Le féminisme des années 90 a changé. Les nouvelles revendications portent aujourd’hui sur la parité en général et, sur la parité en politique, en particulier. Un débat philosophique a opposé récemment des partisantes de l’universalisme hostiles au communautarisme à l’anglo-saxonne et des paritaristes exigeant l’égalité politique des femmes et des hommes. Le débat relatif à un néo différencialisme rampant fondé sur le naturalisme est réapparu à cette occasion. Des familialistes et maternalistes soulèvent à nouveau la question du règlement social de la maternité.

Au niveau européen, des directives de l’Union enjoignent aux Etats membres d’instaurer l’égalité réelle des chances entre les hommes et les femmes et d’intégrer la dimension de genre (Mainstreaming) dans les politiques publiques. La politique de discrimination positive à l’égard des femmes devrait continuer de s’appliquer pendant une période transitoire.
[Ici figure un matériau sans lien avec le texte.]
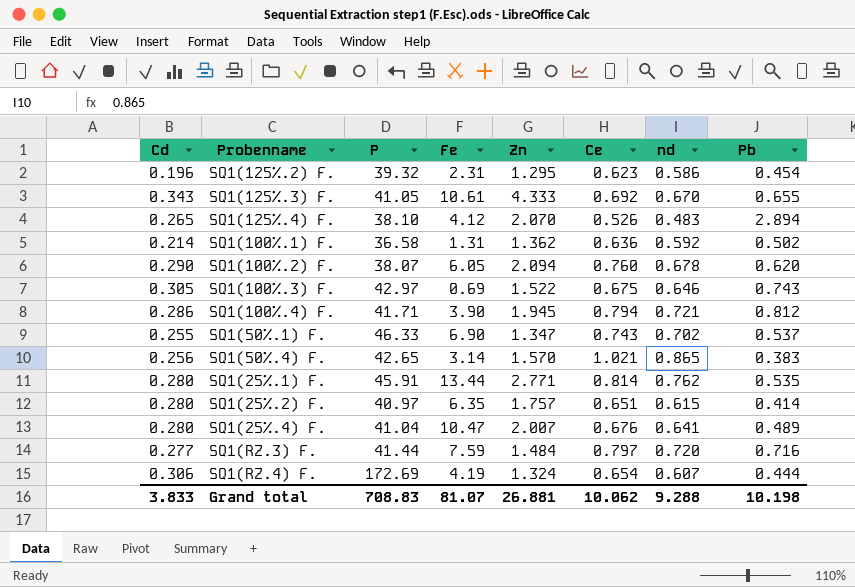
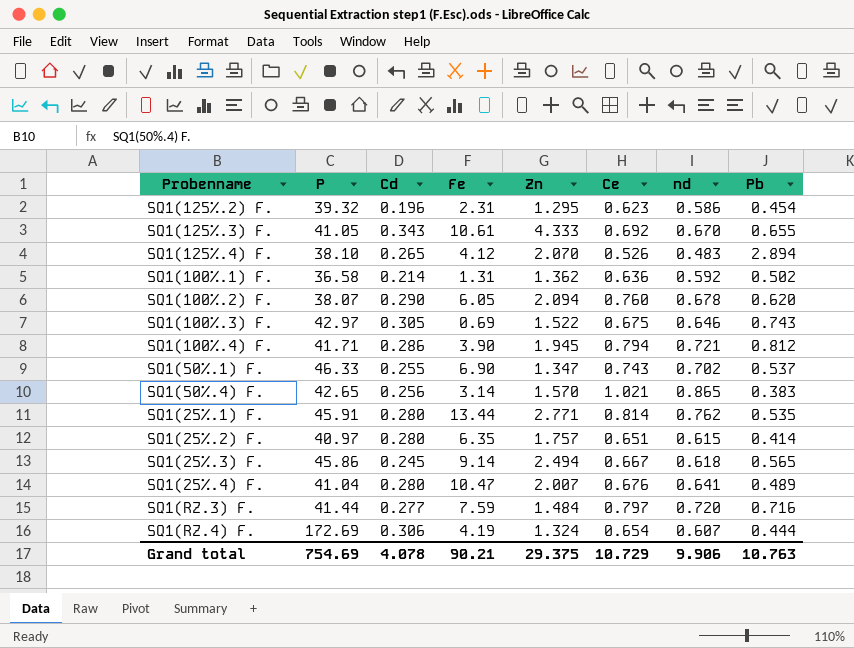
column Cd | position: 1 -> 3
row SQ1(25%.3) F.: none -> 45.86 | 0.245 | 9.14 | 2.494 | 0.667 | 0.618 | 0.565
Grand total | P: 708.83 -> 754.69
Grand total | Cd: 3.833 -> 4.078
Grand total | Fe: 81.07 -> 90.21
Grand total | Zn: 26.881 -> 29.375
Grand total | Ce: 10.062 -> 10.729
Grand total | nd: 9.288 -> 9.906
Grand total | Pb: 10.198 -> 10.763

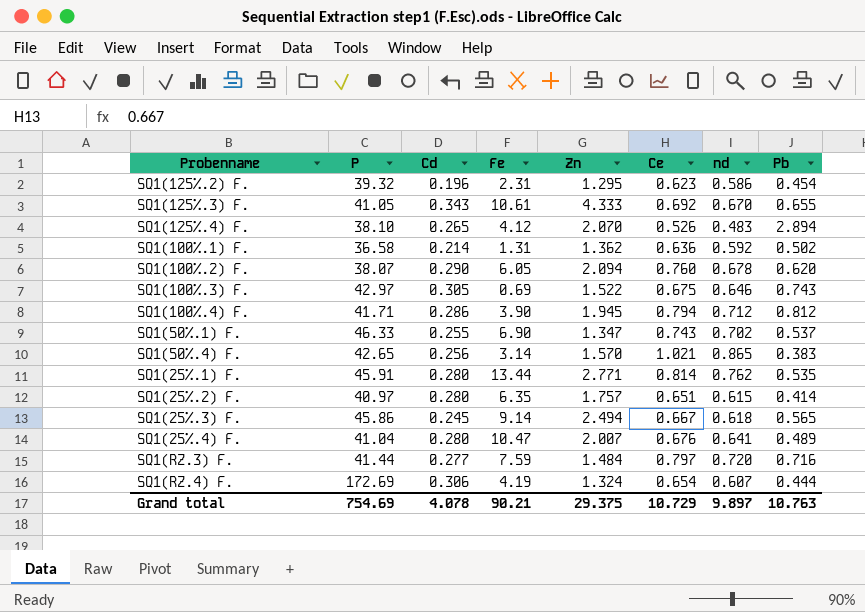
SQ1(100%.4) F. | nd: 0.721 -> 0.712
Grand total | nd: 9.906 -> 9.897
Toutes les difficultés s’en trouvent-elles résolues pour autant ? La pauvreté et l’exclusion par le chômage et le temps partiel imposé touchent davantage les femmes que les hommes ; les écarts entre les salaires masculins et féminins restent importants à niveaux de qualifications égales ; les femmes demeurent cantonnées à des professions dites féminines et l’on observe du sexisme dans bien des domaines encore comme celui de l’éducation, pour ne citer que quelques exemples. Les acquis sont considérables. Reste à gagner la bataille économique et à veiller jalousement à ce qu’ils ne soient pas remis en cause.
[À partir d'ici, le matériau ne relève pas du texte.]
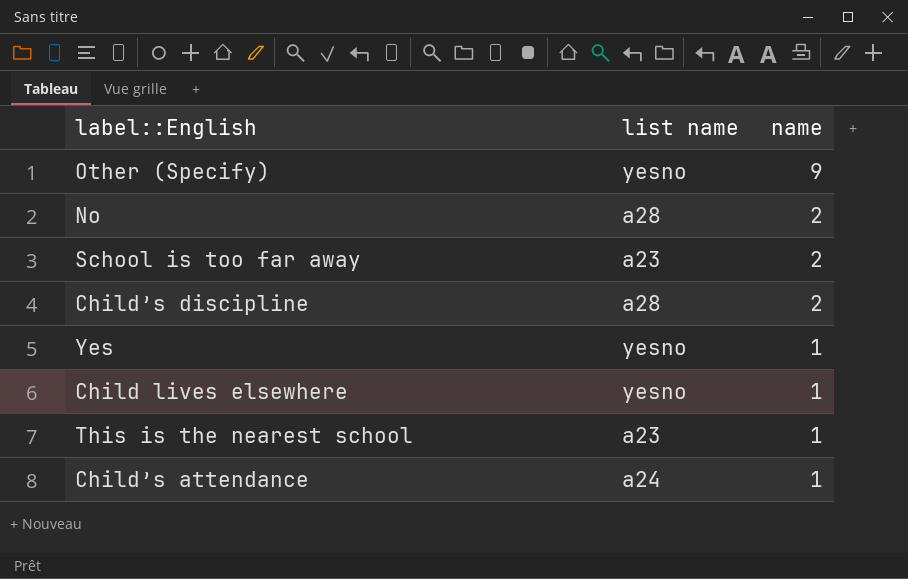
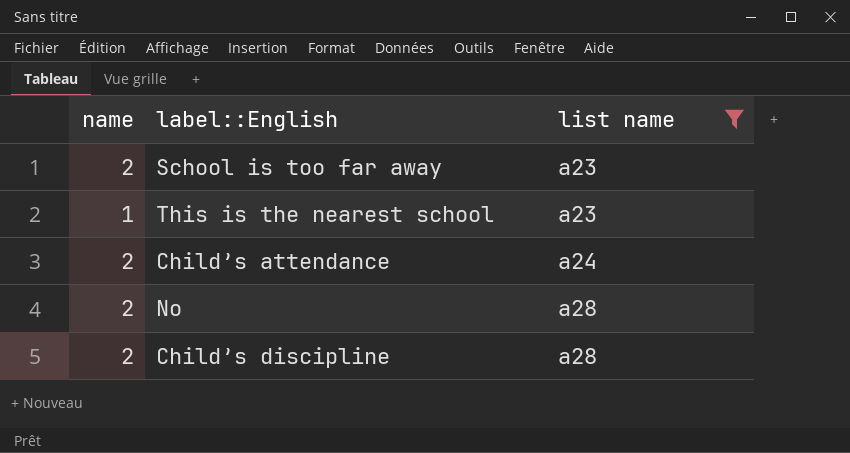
filter: none -> list name != yesno
row order: name descending -> list name ascending
column name | position: 3 -> 1
Child’s attendance | name: 1 -> 2

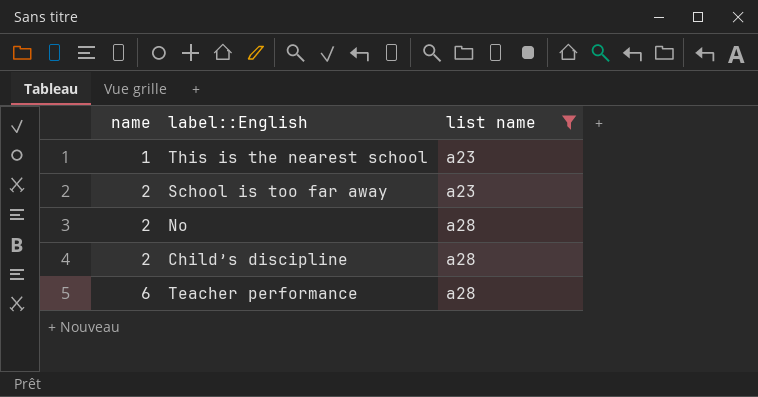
row order: list name ascending -> name ascending
row Child’s attendance: 2 | a24 -> none
row Teacher performance: none -> 6 | a28

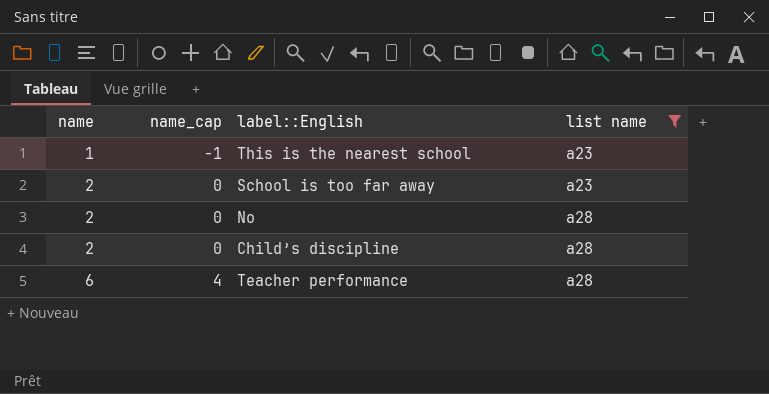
column name_cap | formula: none -> [name] - 2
En outre, les luttes contre les violences infra conjugales, la lutte contre la prostitution, contre le viol, ou en faveur de la reconnaissance d’un statut de réfugiées pour les femmes persécutées en raison de leur sexe, restent cruellement d’actualité.

mercredi 18 février 2009, par Annick Riani

Notes

[1] En 1965, (septennant du Général de Gaulle et gouvernement Georges Pompidou), avait toutefois déjà été créé En France un Comité de travail féminin placé sous la tutelle du Ministère du Travail.

[2] Elle ne devient ministre à part entière qu’à partir de 1985.